"When the rich gamble with nations, the poor pay with their lives."
Part 1: The Collapse Begins
A week after Tonia's anonymous leak went live on an international news network, Nigeria's economy trembled.
At first, people thought it was fake. A setup. Just one of those attention-seeking exposés that trended and vanished.
But then the foreign investors started pulling out.
Stock markets dipped.
Foreign exchange rates surged overnight.
₦1,200 to $1.
Then ₦1,400.
By the third day, it hit ₦1,680.
And by the end of the week…
₦2,150 to the dollar.
People panicked.
Prices tripled in local markets. Bread. Rice. Petrol. Sanitary pads. Baby formula.
The middle class disappeared in one week.
Part 2: The Market That Died
In Agege, Lagos — where survival was already war — Mama Isioma, a widowed pepper seller, arrived at the market to discover that her stall had been ransacked.
Not by robbers.
By desperate neighbors.
They had taken everything — her tomatoes, peppers, onions, seasoning cubes. All of it.
A neighbor's daughter whispered, "It was Wasiu and the boys. They said if they don't eat, they'll die. And God will forgive them."
Mama Isioma slumped to her knees.
She had borrowed ₦40,000 from a local cooperative to buy that produce. She had no savings. No backup.
Just two children at home and the ache in her knees.
No police would help her.
Not for pepper.
Not in a dying country.
Part 3: Jude on the Streets
Meanwhile, Jude Ikenna walked the streets of Mushin with his hoodie up, sunglasses on, and a burner phone buzzing in his pocket.
He had been avoiding media. Dodging police. Watching the chaos from below.
He passed a line of people outside an ATM. The machine blinked red. Out of service. The crowd cursed and shouted, fists in the air.
At a fuel station, he watched a fight break out between a keke driver and a bus conductor over who filled their jerrycan first.
He saw a man steal powdered milk from a woman's baby bag and run.
And worst of all, he saw a child digging through a gutter for sachets of water — used, dirty, half-empty — just to quench thirst.
Jude's heart clenched.
"This isn't the revolution I wanted," he whispered.
Part 4: The Rich Retreat
In Banana Island, generators hummed like lullabies behind high walls. Private guards patrolled with tasers and German Shepherds.
Inside a mansion with Italian marble floors and Persian rugs, Senator Oladipo sat in his robe, sipping imported whiskey.
His TV displayed images of chaos.
Looters. Fires. Empty shelves.
"Animals," he muttered.
His wife entered with a shopping receipt. "Darling, the Dubai account has been frozen. The Swiss one too. We should consider South Africa for now."
He nodded. "Call Chief Ebube. We need to get ahead of this."
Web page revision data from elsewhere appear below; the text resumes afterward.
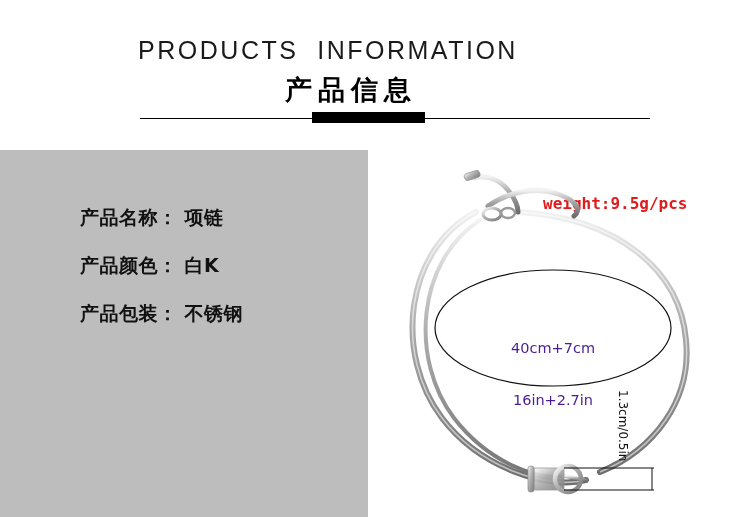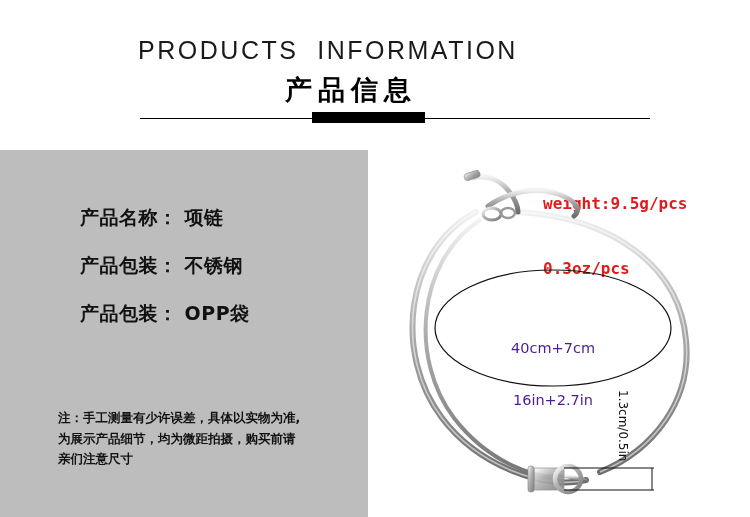"产品颜色： 白K" div.spec-row { html: none -> <div>产品颜色： 白K</div> }
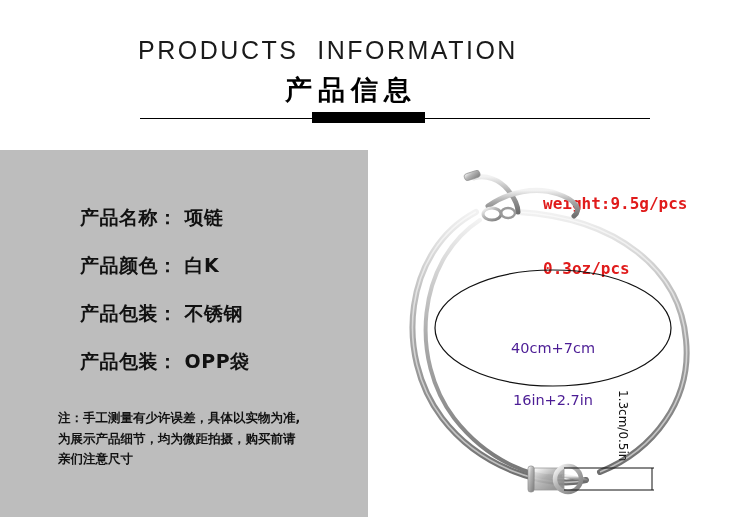"0.3oz/pcs" div { html: <div>0.3oz/pcs</div> -> none }
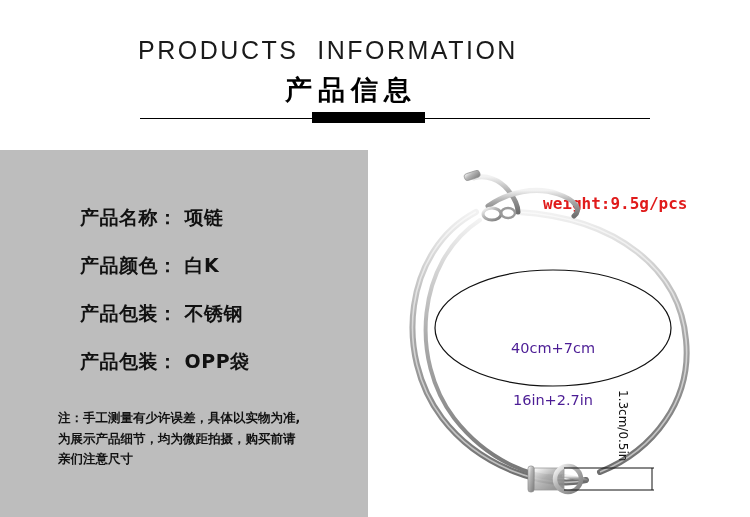"产品包装： OPP袋" div.spec-row { html: <div>产品包装： OPP袋</div> -> none }
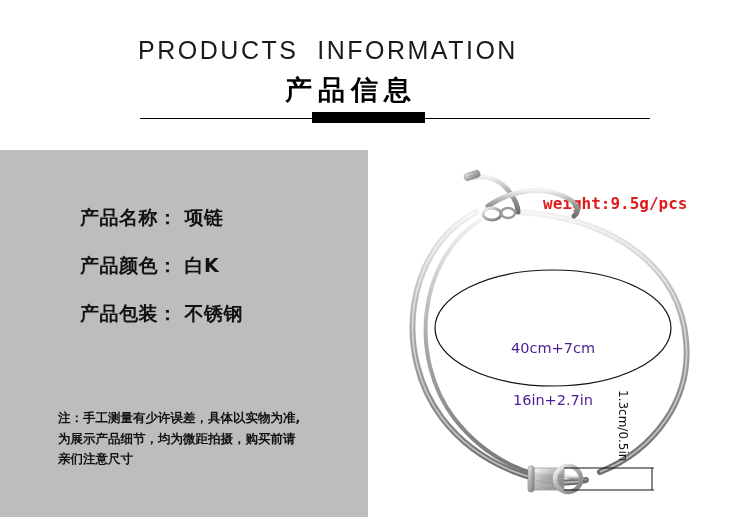"注：手工测量有少许误差，具体以实物为准," div.note-block { html: <div> <div>注：手工测量有少许误差，具体以实物为准,</div> <div>为展示产品细节，均为微距拍摄，购买前请</div> <div>亲们注意尺寸</div> </div> -> none }
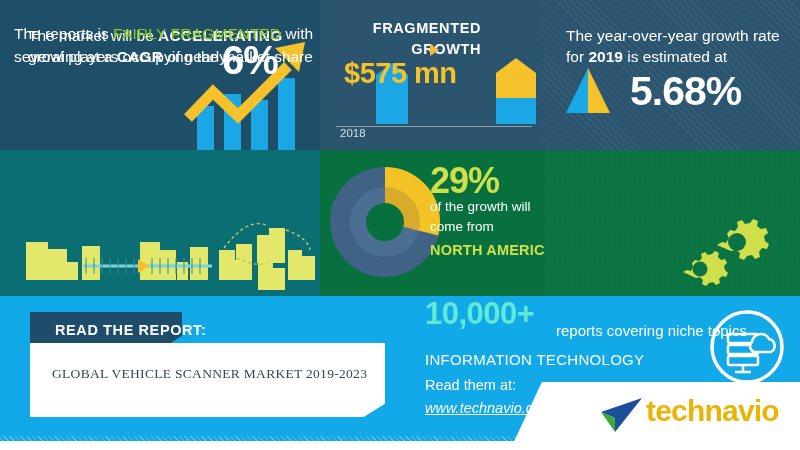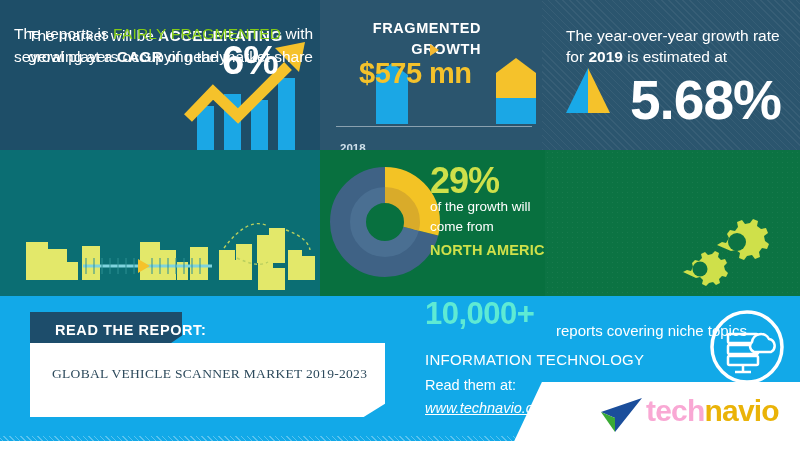"$575 mn" #inc-value { left: 359px -> 344px }
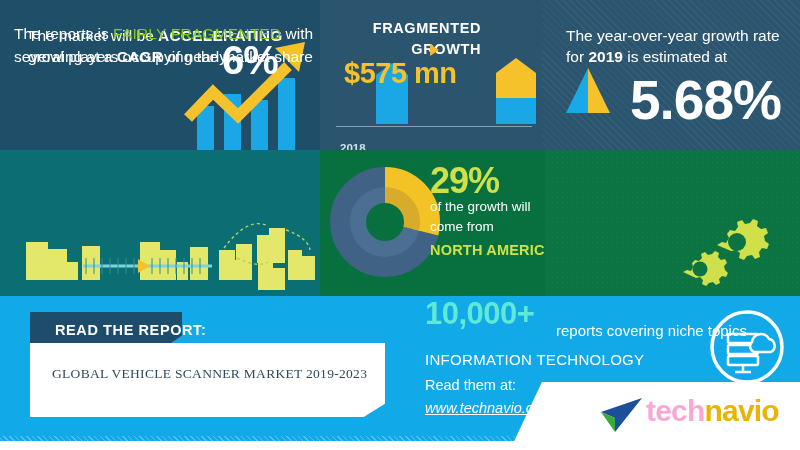"5.68%" #yoy-value { font-size: 55px -> 41px }
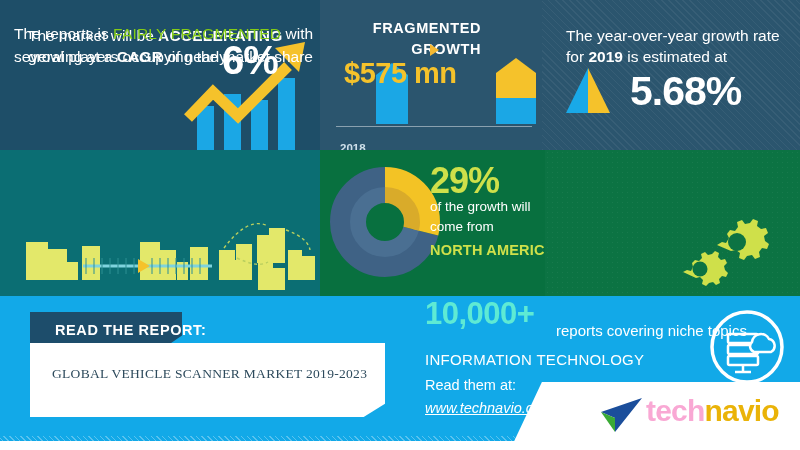"2018" .inc-year { font-weight: bold -> none; top: 142px -> 127px }
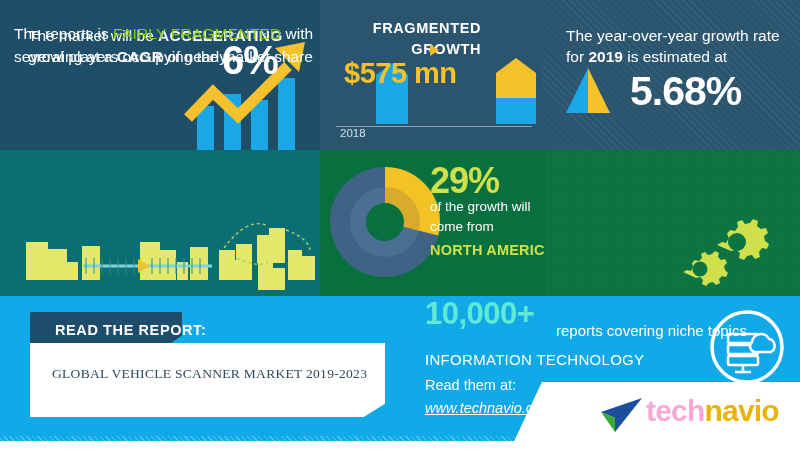"tech" #logo-text .a { color: #f9a8d4 -> #eab308 }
The elite weren't worried.
They had options.
Planes. Assets. Passports.
They only needed one thing: time.
And while the poor bled, the rich made plans.
Part 5: Voices of the Damned
In Ilorin, a young man named Salman posted a TikTok video with tears in his eyes.
"They say we should endure. But for how long? I've eaten twice this week. My father died in 2021. My mother sells pap. We are not lazy. We are just cursed with bad leaders."
The video went viral.
Another girl in Enugu fainted in her classroom. Her teacher uploaded a photo with the caption:
"She came to school hungry. Collapsed while writing a test. What are we even testing?"
From city to village, stories spilled online. Hashtags trended.
#NoFuelNoFood
#WhoStoleOurFuture
#RevolutionOrNothing
But hashtags couldn't feed stomachs.
And revolution was a luxury the hungry couldn't afford.
Part 6: A Letter to Tonia
Back in her office, Tonia Wale stared at a printed letter that had no stamp, no address.
Just her name.
She opened it.
"You wanted to tell the truth. Now the truth is eating us alive.
Are you happy now, Queen of Ink?
When babies start dying from diarrhea and hospitals run out of gloves, I hope your conscience keeps you company."
It was unsigned.
But she felt the weight of it.
She had exposed the machine.
But the cost was more than she expected.
The worst part?
She didn't know if she would do it differently.
Not anymore.
Part 7: Feeding the Fire
Jude returned to his apartment and powered on his laptop.
He uploaded a new video.
"This is not collapse. It is correction. What you see is the mask falling off. The elite have fed off our silence. Let them now hear our hunger."
Within minutes, it began trending.
His words became scripture.
And scripture, once believed, cannot be unlearned.
The government declared a state of emergency.
Military tanks appeared in Abuja.
Protesters flooded Ojota, Ikeja, Port Harcourt.
Jude knew they would come for him soon.
But this time, he wouldn't run.
He had spoken.
And the people were finally listening.